Return the records word for word. Pictures do not belong in the copy.

Data records:
((

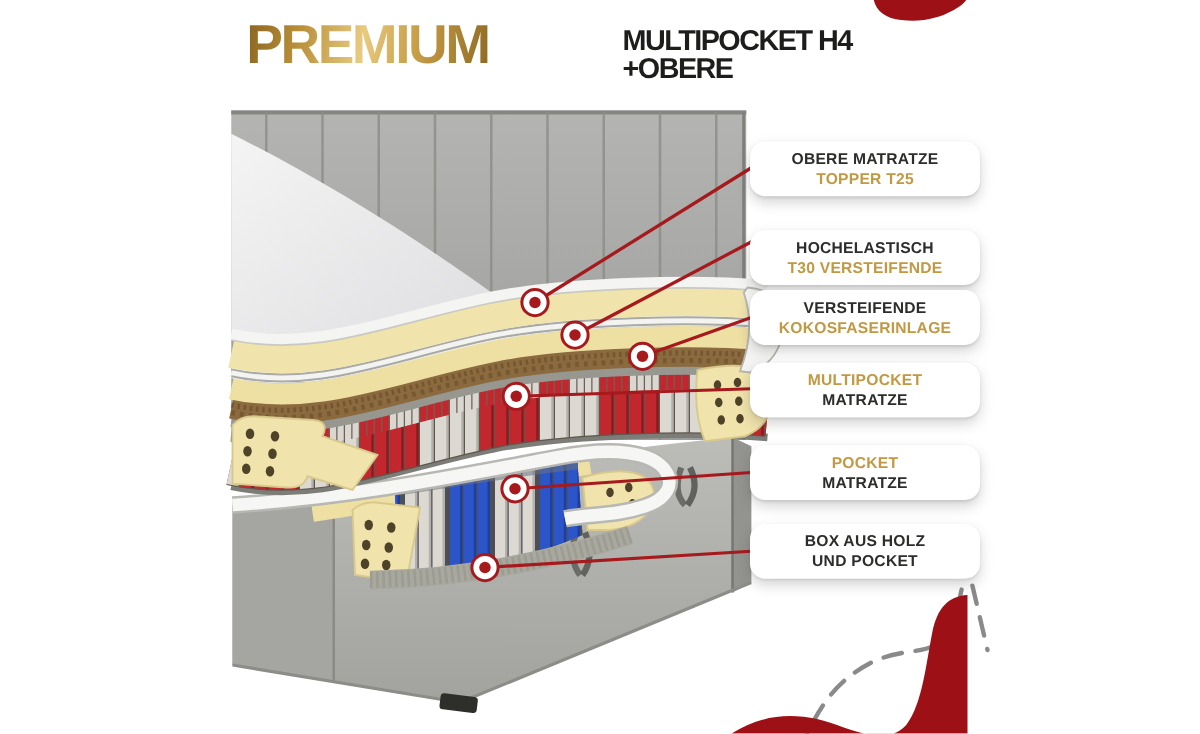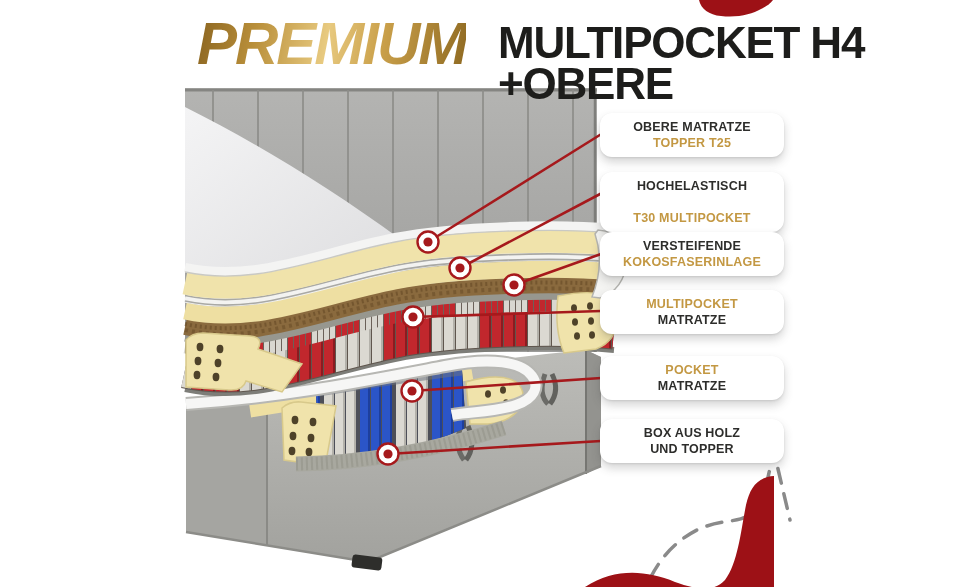--- a/index.html
+++ b/index.html
@@ -7,9 +7,9 @@
           font-family:"Liberation Sans",sans-serif;}
   .bedsvg{position:absolute;left:0;top:0;width:960px;height:587px;}
   
-  .brand{position:absolute;left:197px;top:14px;font-size:60px;font-weight:bold;letter-spacing:-2px;
+  .brand{position:absolute;left:197px;top:14px;font-size:44px;font-weight:bold;letter-spacing:-2px;
          background:linear-gradient(100deg,#8a6420 0%,#b98f3a 22%,#e8ca80 48%,#caa04a 68%,#8f6a22 100%);
-         -webkit-background-clip:text;background-clip:text;color:transparent;line-height:1;font-style:italic;}
+         -webkit-background-clip:text;background-clip:text;color:transparent;line-height:1;}
   .product{position:absolute;left:498px;top:22px;font-size:44px;font-weight:bold;color:#1d1d1b;
            letter-spacing:-1.2px;line-height:0.94;}
   

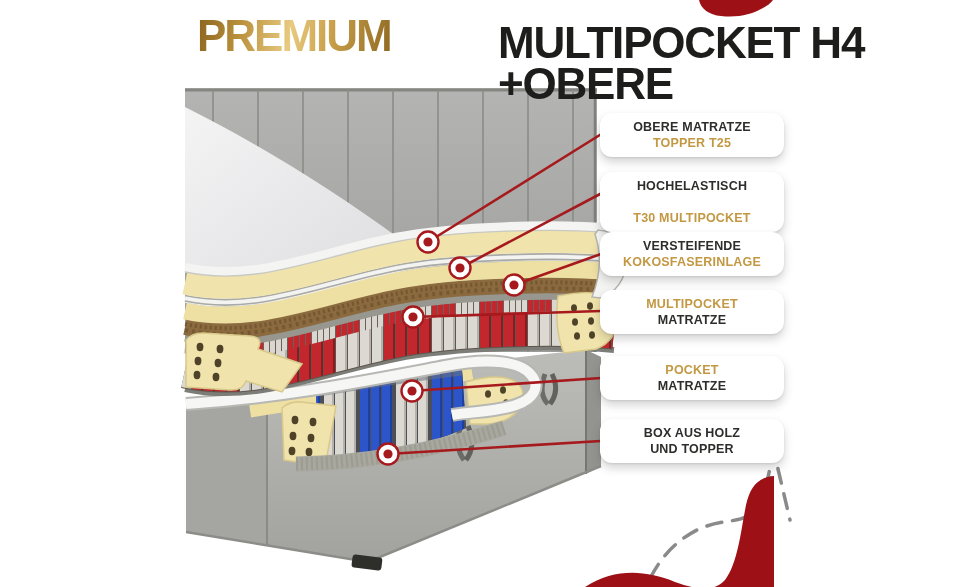--- a/index.html
+++ b/index.html
@@ -10,7 +10,7 @@
   .brand{position:absolute;left:197px;top:14px;font-size:44px;font-weight:bold;letter-spacing:-2px;
          background:linear-gradient(100deg,#8a6420 0%,#b98f3a 22%,#e8ca80 48%,#caa04a 68%,#8f6a22 100%);
          -webkit-background-clip:text;background-clip:text;color:transparent;line-height:1;}
-  .product{position:absolute;left:498px;top:22px;font-size:44px;font-weight:bold;color:#1d1d1b;
+  .product{position:absolute;left:498px;top:22px;font-size:23px;font-weight:bold;color:#1d1d1b;
            letter-spacing:-1.2px;line-height:0.94;}
   
   .callout{position:absolute;left:600px;width:184px;background:#ffffff;border-radius:12px;

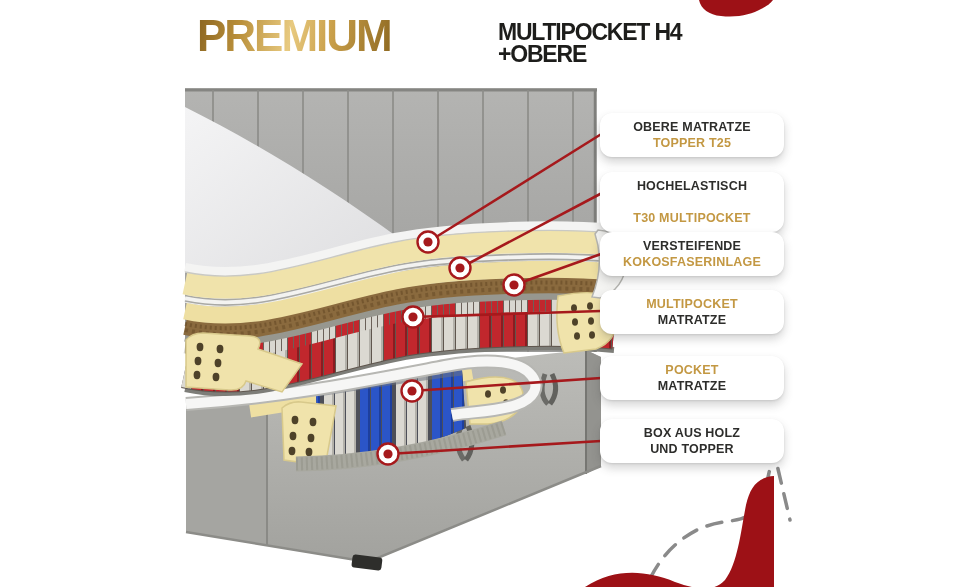--- a/index.html
+++ b/index.html
@@ -247,7 +247,7 @@
     <span class="l1">OBERE MATRATZE</span>
     <span class="l2 gold">TOPPER T25</span>
   </div>
-  <div class="callout" style="top:172px;gap:16px;">
+  <div class="callout" style="top:184px;">
     <span class="l1">HOCHELASTISCH</span>
     <span class="l2 gold">T30 MULTIPOCKET</span>
   </div>

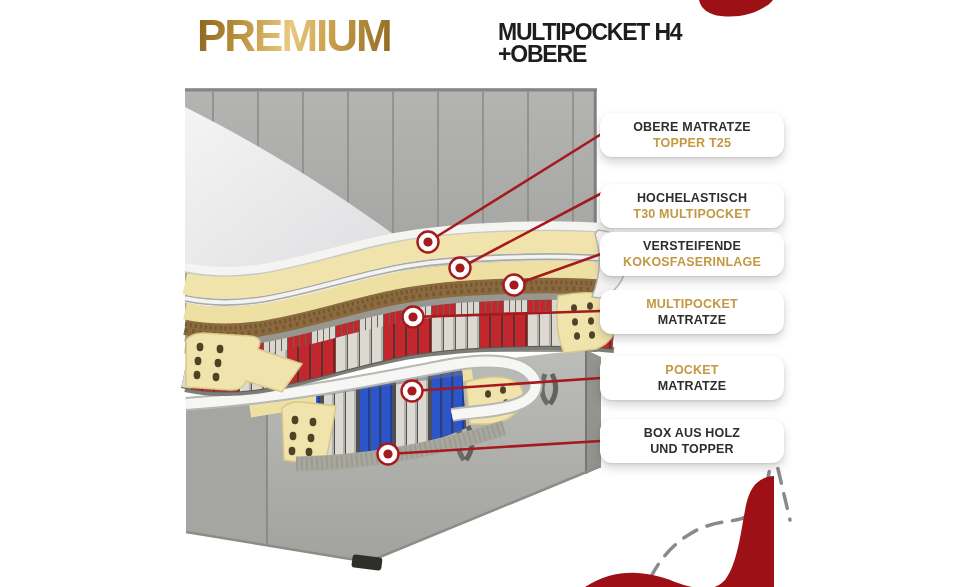--- a/index.html
+++ b/index.html
@@ -249,7 +249,7 @@
   </div>
   <div class="callout" style="top:184px;">
     <span class="l1">HOCHELASTISCH</span>
-    <span class="l2 gold">T30 MULTIPOCKET</span>
+    <span class="l2 gold">T30 VERSTEIFENDE</span>
   </div>
   <div class="callout" style="top:232px;">
     <span class="l1">VERSTEIFENDE</span>

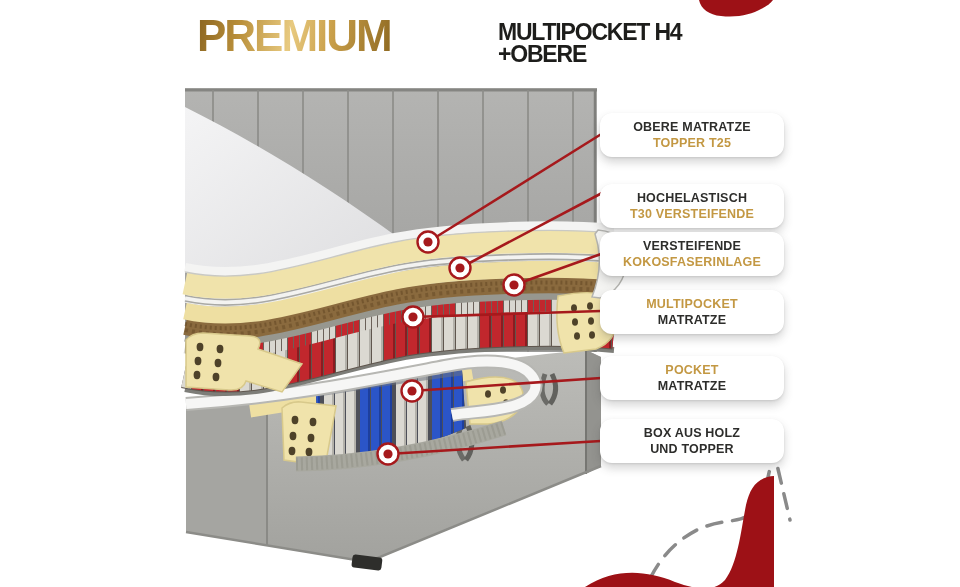--- a/index.html
+++ b/index.html
@@ -265,7 +265,7 @@
   </div>
   <div class="callout" style="top:419px;text-align:right;">
     <span class="l1">BOX AUS HOLZ</span>
-    <span class="l2">UND TOPPER</span>
+    <span class="l2">UND POCKET</span>
   </div>
 
 </div>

))

Solution below:
--- a/index.html
+++ b/index.html
@@ -7,9 +7,9 @@
           font-family:"Liberation Sans",sans-serif;}
   .bedsvg{position:absolute;left:0;top:0;width:960px;height:587px;}
   
-  .brand{position:absolute;left:197px;top:14px;font-size:60px;font-weight:bold;letter-spacing:-2px;
+  .brand{position:absolute;left:197px;top:14px;font-size:44px;font-weight:bold;letter-spacing:-2px;
          background:linear-gradient(100deg,#8a6420 0%,#b98f3a 22%,#e8ca80 48%,#caa04a 68%,#8f6a22 100%);
-         -webkit-background-clip:text;background-clip:text;color:transparent;line-height:1;font-style:italic;}
+         -webkit-background-clip:text;background-clip:text;color:transparent;line-height:1;}
   .product{position:absolute;left:498px;top:22px;font-size:44px;font-weight:bold;color:#1d1d1b;
            letter-spacing:-1.2px;line-height:0.94;}
   

--- a/index.html
+++ b/index.html
@@ -10,7 +10,7 @@
   .brand{position:absolute;left:197px;top:14px;font-size:44px;font-weight:bold;letter-spacing:-2px;
          background:linear-gradient(100deg,#8a6420 0%,#b98f3a 22%,#e8ca80 48%,#caa04a 68%,#8f6a22 100%);
          -webkit-background-clip:text;background-clip:text;color:transparent;line-height:1;}
-  .product{position:absolute;left:498px;top:22px;font-size:44px;font-weight:bold;color:#1d1d1b;
+  .product{position:absolute;left:498px;top:22px;font-size:23px;font-weight:bold;color:#1d1d1b;
            letter-spacing:-1.2px;line-height:0.94;}
   
   .callout{position:absolute;left:600px;width:184px;background:#ffffff;border-radius:12px;

--- a/index.html
+++ b/index.html
@@ -247,7 +247,7 @@
     <span class="l1">OBERE MATRATZE</span>
     <span class="l2 gold">TOPPER T25</span>
   </div>
-  <div class="callout" style="top:172px;gap:16px;">
+  <div class="callout" style="top:184px;">
     <span class="l1">HOCHELASTISCH</span>
     <span class="l2 gold">T30 MULTIPOCKET</span>
   </div>

--- a/index.html
+++ b/index.html
@@ -249,7 +249,7 @@
   </div>
   <div class="callout" style="top:184px;">
     <span class="l1">HOCHELASTISCH</span>
-    <span class="l2 gold">T30 MULTIPOCKET</span>
+    <span class="l2 gold">T30 VERSTEIFENDE</span>
   </div>
   <div class="callout" style="top:232px;">
     <span class="l1">VERSTEIFENDE</span>

--- a/index.html
+++ b/index.html
@@ -265,7 +265,7 @@
   </div>
   <div class="callout" style="top:419px;text-align:right;">
     <span class="l1">BOX AUS HOLZ</span>
-    <span class="l2">UND TOPPER</span>
+    <span class="l2">UND POCKET</span>
   </div>
 
 </div>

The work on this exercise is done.